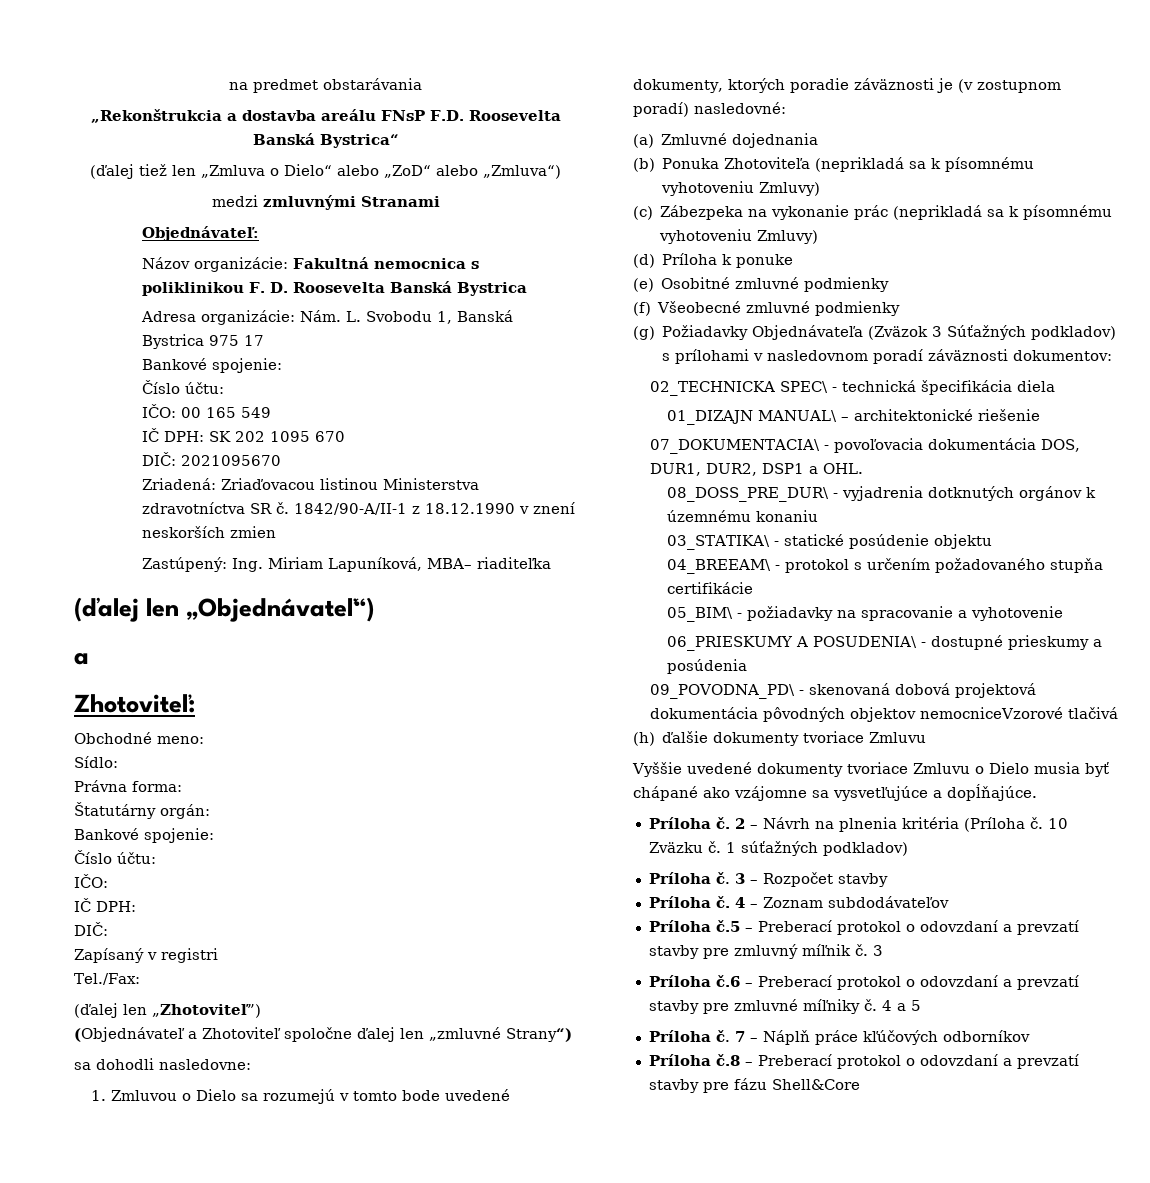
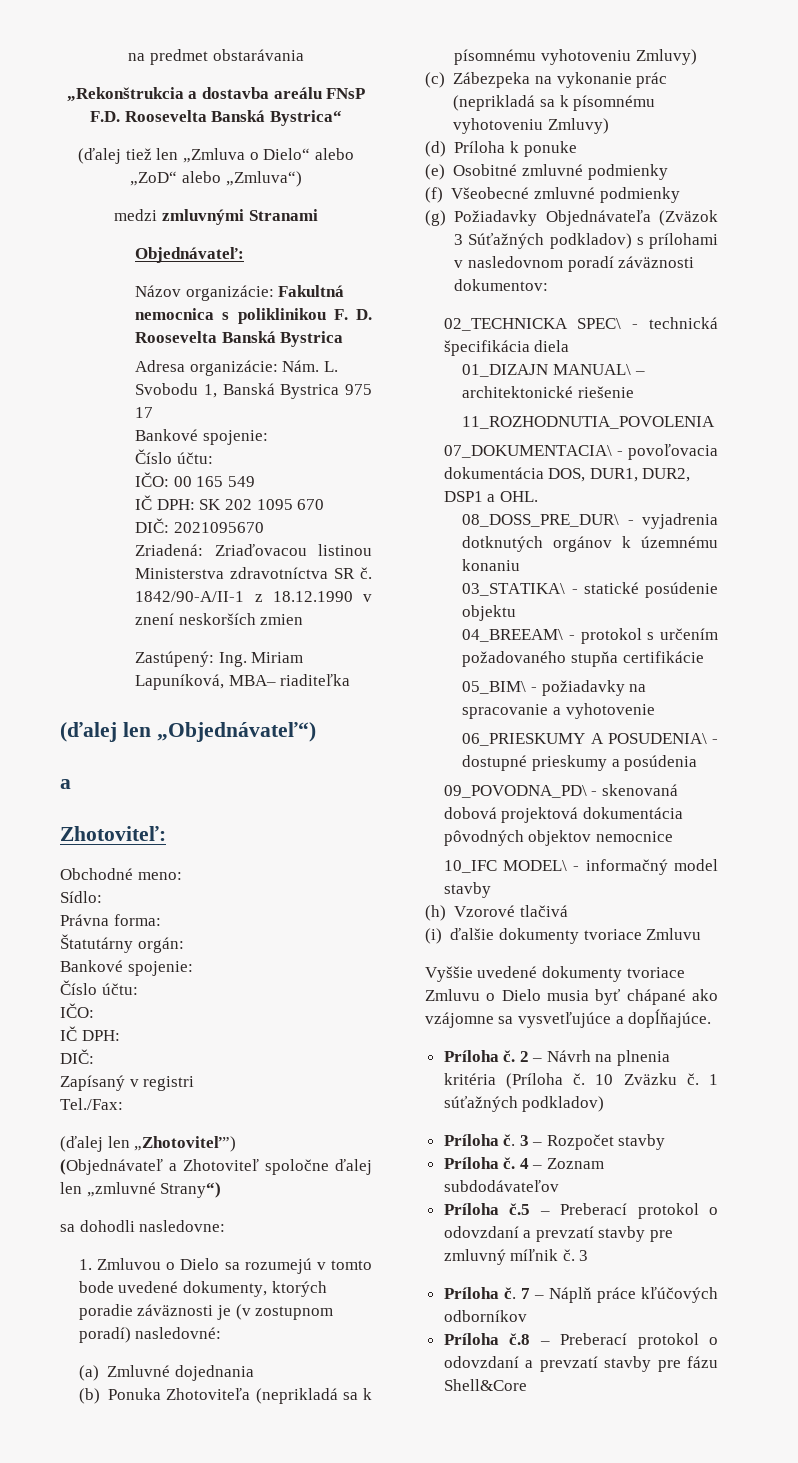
+ 11_ROZHODNUTIA_POVOLENIA
- 09_POVODNA_PD\ - skenovaná dobová projektová dokumentácia pôvodných objektov nemocniceVzorové tlačivá
+ 09_POVODNA_PD\ - skenovaná dobová projektová dokumentácia pôvodných objektov nemocnice
+ 10_IFC MODEL\ - informačný model stavby
+ (h) Vzorové tlačivá
- (h) ďalšie dokumenty tvoriace Zmluvu
+ (i) ďalšie dokumenty tvoriace Zmluvu
- Príloha č.6 – Preberací protokol o odovzdaní a prevzatí stavby pre zmluvné míľniky č. 4 a 5

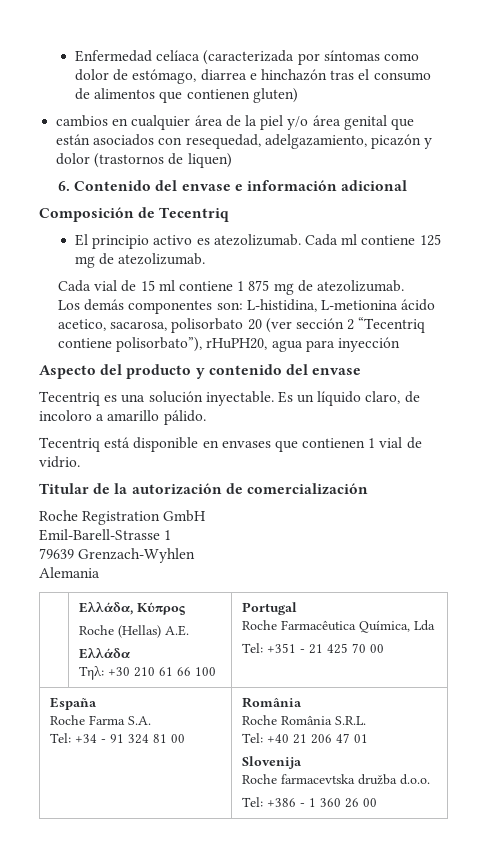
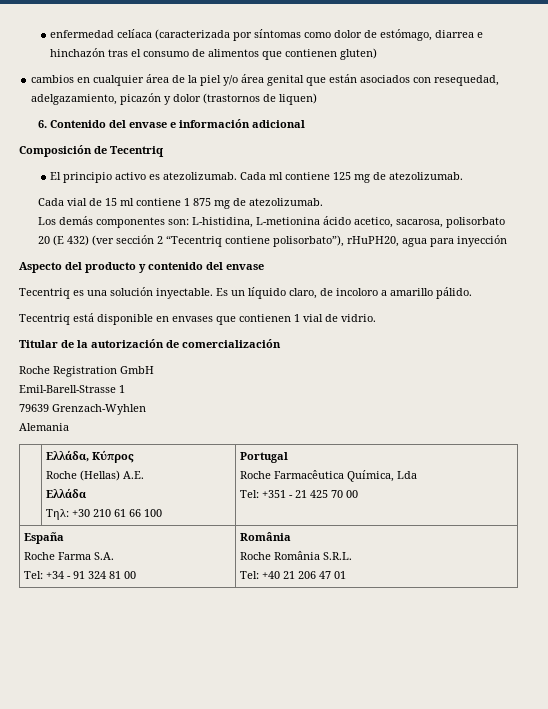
- Enfermedad celíaca (caracterizada por síntomas como dolor de estómago, diarrea e hinchazón tras el consumo de alimentos que contienen gluten)
+ enfermedad celíaca (caracterizada por síntomas como dolor de estómago, diarrea e hinchazón tras el consumo de alimentos que contienen gluten)
- Los demás componentes son: L-histidina, L-metionina ácido acetico, sacarosa, polisorbato 20 (ver sección 2 “Tecentriq contiene polisorbato”), rHuPH20, agua para inyección
+ Los demás componentes son: L-histidina, L-metionina ácido acetico, sacarosa, polisorbato 20 (E 432) (ver sección 2 “Tecentriq contiene polisorbato”), rHuPH20, agua para inyección
  España
  Roche Farma S.A.
  Tel: +34 - 91 324 81 00 | România
  Roche România S.R.L.
  Tel: +40 21 206 47 01
- Slovenija
- Roche farmacevtska družba d.o.o.
- Tel: +386 - 1 360 26 00

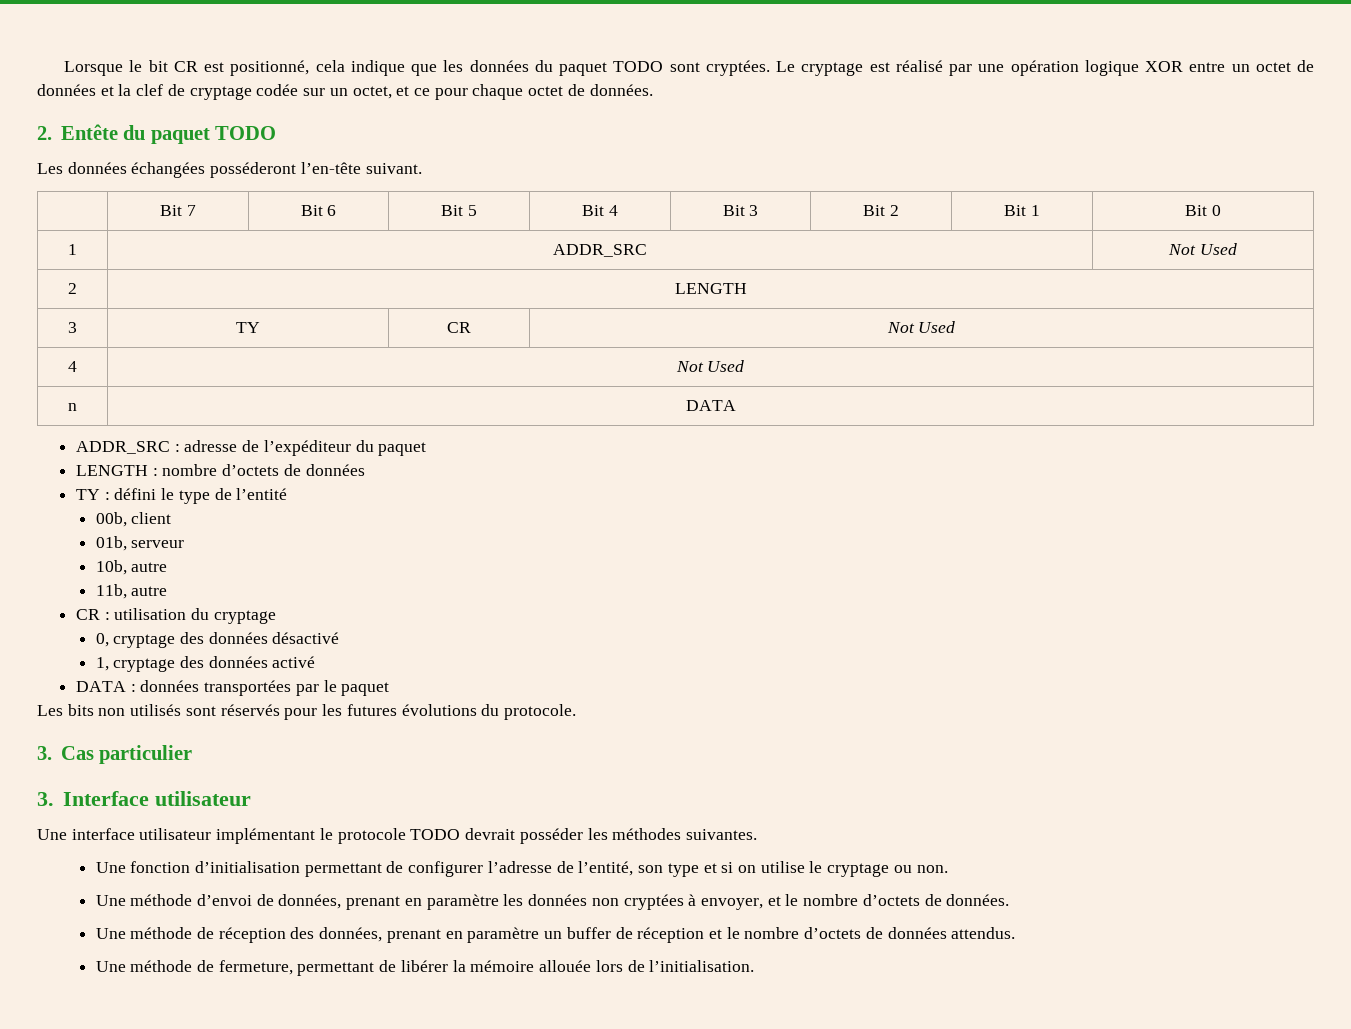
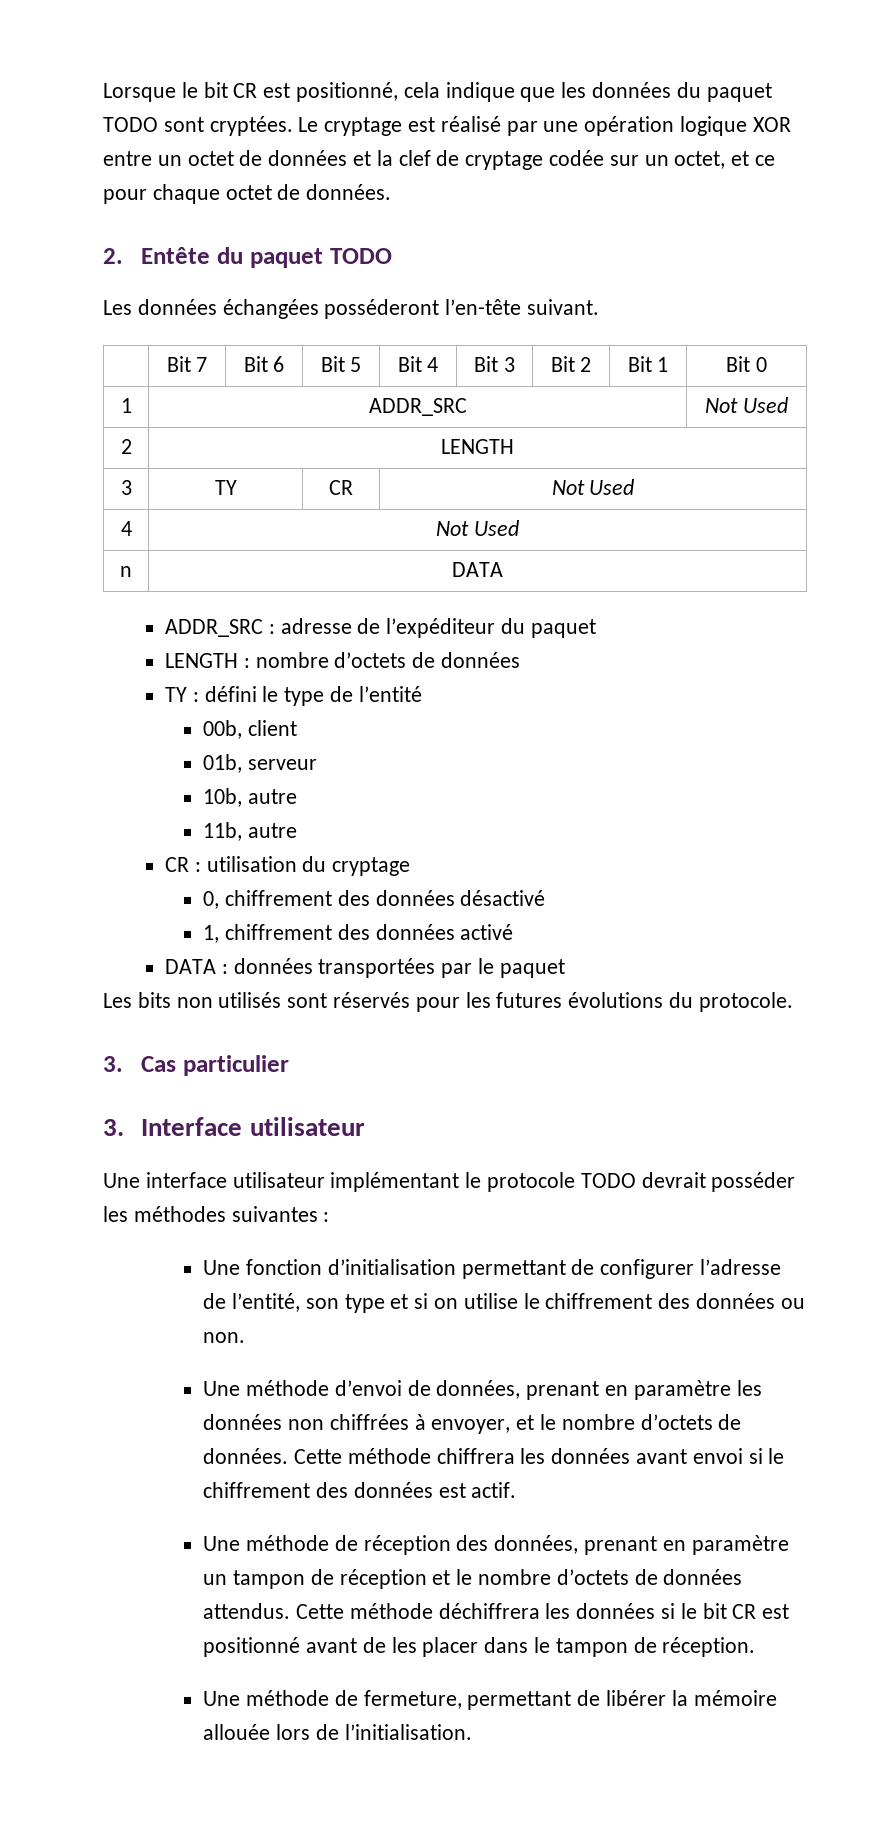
- 0, cryptage des données désactivé
+ 0, chiffrement des données désactivé
- 1, cryptage des données activé
+ 1, chiffrement des données activé
- Une interface utilisateur implémentant le protocole TODO devrait posséder les méthodes suivantes.
+ Une interface utilisateur implémentant le protocole TODO devrait posséder les méthodes suivantes :
- Une fonction d’initialisation permettant de configurer l’adresse de l’entité, son type et si on utilise le cryptage ou non.
+ Une fonction d’initialisation permettant de configurer l’adresse de l’entité, son type et si on utilise le chiffrement des données ou non.
- Une méthode d’envoi de données, prenant en paramètre les données non cryptées à envoyer, et le nombre d’octets de données.
+ Une méthode d’envoi de données, prenant en paramètre les données non chiffrées à envoyer, et le nombre d’octets de données. Cette méthode chiffrera les données avant envoi si le chiffrement des données est actif.
- Une méthode de réception des données, prenant en paramètre un buffer de réception et le nombre d’octets de données attendus.
+ Une méthode de réception des données, prenant en paramètre un tampon de réception et le nombre d’octets de données attendus. Cette méthode déchiffrera les données si le bit CR est positionné avant de les placer dans le tampon de réception.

------------------------------

## TASK TO CARRY OUT
Print out the material word for word, omitting the pictures.

## EXPECTED ANSWER
+ 11_ROZHODNUTIA_POVOLENIA
- 09_POVODNA_PD\ - skenovaná dobová projektová dokumentácia pôvodných objektov nemocniceVzorové tlačivá
+ 09_POVODNA_PD\ - skenovaná dobová projektová dokumentácia pôvodných objektov nemocnice
+ 10_IFC MODEL\ - informačný model stavby
+ (h) Vzorové tlačivá
- (h) ďalšie dokumenty tvoriace Zmluvu
+ (i) ďalšie dokumenty tvoriace Zmluvu
- Príloha č.6 – Preberací protokol o odovzdaní a prevzatí stavby pre zmluvné míľniky č. 4 a 5

- Enfermedad celíaca (caracterizada por síntomas como dolor de estómago, diarrea e hinchazón tras el consumo de alimentos que contienen gluten)
+ enfermedad celíaca (caracterizada por síntomas como dolor de estómago, diarrea e hinchazón tras el consumo de alimentos que contienen gluten)
- Los demás componentes son: L-histidina, L-metionina ácido acetico, sacarosa, polisorbato 20 (ver sección 2 “Tecentriq contiene polisorbato”), rHuPH20, agua para inyección
+ Los demás componentes son: L-histidina, L-metionina ácido acetico, sacarosa, polisorbato 20 (E 432) (ver sección 2 “Tecentriq contiene polisorbato”), rHuPH20, agua para inyección
  España
  Roche Farma S.A.
  Tel: +34 - 91 324 81 00 | România
  Roche România S.R.L.
  Tel: +40 21 206 47 01
- Slovenija
- Roche farmacevtska družba d.o.o.
- Tel: +386 - 1 360 26 00

- 0, cryptage des données désactivé
+ 0, chiffrement des données désactivé
- 1, cryptage des données activé
+ 1, chiffrement des données activé
- Une interface utilisateur implémentant le protocole TODO devrait posséder les méthodes suivantes.
+ Une interface utilisateur implémentant le protocole TODO devrait posséder les méthodes suivantes :
- Une fonction d’initialisation permettant de configurer l’adresse de l’entité, son type et si on utilise le cryptage ou non.
+ Une fonction d’initialisation permettant de configurer l’adresse de l’entité, son type et si on utilise le chiffrement des données ou non.
- Une méthode d’envoi de données, prenant en paramètre les données non cryptées à envoyer, et le nombre d’octets de données.
+ Une méthode d’envoi de données, prenant en paramètre les données non chiffrées à envoyer, et le nombre d’octets de données. Cette méthode chiffrera les données avant envoi si le chiffrement des données est actif.
- Une méthode de réception des données, prenant en paramètre un buffer de réception et le nombre d’octets de données attendus.
+ Une méthode de réception des données, prenant en paramètre un tampon de réception et le nombre d’octets de données attendus. Cette méthode déchiffrera les données si le bit CR est positionné avant de les placer dans le tampon de réception.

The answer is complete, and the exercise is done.